Merax JK1603E Folding Treadmill Review
Though we tend to focus on established fitness brands on TreadmillReviews, we occasionally get questions from our readership about some of the more affordable treadmills currently floating around places like Amazon and Walmart.com. These units, like the Merax JK1603E Folding Treadmill we’re looking at today, undercut any of the established competition by a significant price margin, and sometimes manage to get fairly reasonable reviews on Amazon as well (though you should read about how to decipher those reviews here). That said, the more you dig, the more risks you’re up against if you consider purchasing one of these VERY entry level treadmills. Given the growing demand for information, we’ve taken a closer look at the Merax JK1603E Folding Treadmill to give you a better look at what to expect from the lightweight and low spec piece of kit.
What We Like:
- Dirt Cheap. Calling it like it is here, at just over $200 this is one of the cheapest treadmills you can buy, and to some, sticker price is the be-all-and-end-all of purchasing decisions.
- Extremely Compact. When folded, the Merax JK1603E is tiny, taking up only a 25 by 22.5-inch footprint and standing 53 inches tall.
- Large Cupholders. You won’t be shy on space to store your water bottle (and likely your phone) when running on this unit.
- Light and Easy To Move. Because it isn’t built to the same durable standard as more reputable treadmills out there, at the very least the Merax JK1603E Folding Treadmill will be easy to move around your workout space.
Merax JK1603E Folding Treadmill Treadmill - Key Specs:
|Running Area:||14" x 44"|
|Top Speed:||6.2 MPH|
|Weight Capacity:||220 LBS|
|Dimensions:||43.7" L x 25" W x 53" H|
- Not Reliable. Several reviewers, despite its overall 3.4 star rating, have reported failures of the motor or console within weeks or months of purchase.
- VERY Narrow Running Belt. Frankly I thought this was a typo, but it seems the running belt on the Merax J1603E is only 14 inches wide. This is an awkward width if you’ve ever run on a standard width treadmill (usually averaging 20″ wide).
- Flimsy Construction. Just looking at this thing, it’s easy to tell that it’s just not up to par with any standard issue treadmill out there. both its arms and base appear undersized, and several reviewers mention its shortcomings in terms of sturdiness.
- Warranty Issues. Though the listing states that the motor and frame are covered for one year, several have reported that making any kind of warranty claim is a nightmare. Amazon says to contact Merax, and Merax says to contact Amazon. This is exactly the kind of thing that no one wants to deal with when it comes to their home fitness equipment.

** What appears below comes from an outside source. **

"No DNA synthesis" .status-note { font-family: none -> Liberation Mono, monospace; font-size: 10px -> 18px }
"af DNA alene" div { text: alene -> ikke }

- Just Too Small. Review after review reads the same—the image Merax uses of the runner on its treadmill is entirely misleading. Even runners as short as 5’5″ have reported that this treadmill is just too small. Its tread belt/running surface is only 14 inches wide and 44 inches long. To give you a sense of scale, the “average” tread deck is around 20 inches wide and 55 inches long, and can go up to 22 wide and 60+ long. Even if you’re on the shorter side, once you’re up at a running pace these dimensions are just plain dangerous.
- Low Speed Range. The maximum speed attainable by this treadmill is well below standard—6.2 mph. For runners, we always recommend a treadmill capable of a minimum of 10 mph. At best this unit is good for walking or a light jog, but that’s really it.

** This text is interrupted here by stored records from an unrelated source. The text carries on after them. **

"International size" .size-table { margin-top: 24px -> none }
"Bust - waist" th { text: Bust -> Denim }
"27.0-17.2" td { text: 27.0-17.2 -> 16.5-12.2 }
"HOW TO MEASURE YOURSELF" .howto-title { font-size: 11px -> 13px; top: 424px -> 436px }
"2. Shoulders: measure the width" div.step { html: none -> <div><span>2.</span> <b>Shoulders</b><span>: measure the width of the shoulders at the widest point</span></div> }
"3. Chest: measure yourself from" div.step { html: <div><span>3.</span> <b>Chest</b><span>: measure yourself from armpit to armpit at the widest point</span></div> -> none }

- Frequent Need For Adjustment. In the product description alone, there are at least a half dozen mentions of adjusting the treadmill for proper function. Frankly, though we do know that any treadmill can need minor adjustments over time, this is very concerning.
- Lack Of Incline. Even the most affordable of the entry level treadmills we recommend here offer a decent amount of power incline. This unit on the other hand has three incline “settings”, though they’re entirely manual. Locking pins in the feet of the rear of the treadmill provide adjustment after significant fussing around. We’ll file this in the “you get what you pay for” category.
Quite frankly, this isn’t the kind of treadmill we could ever recommend. Based on available information, it’s unreliable, it’s undersized, and though it’s cheap it is also just a giant headache waiting to happen. $200 doesn’t buy you a worthwhile piece of equipment, so we’re going to suggest that you save your hard-earned coin and wait until you can afford a different entry level unit that won’t fall apart on you in the first few months. There are ample better options on our site, but at the very least you’ll be well served checking out our list of top-rated entry level treadmills here.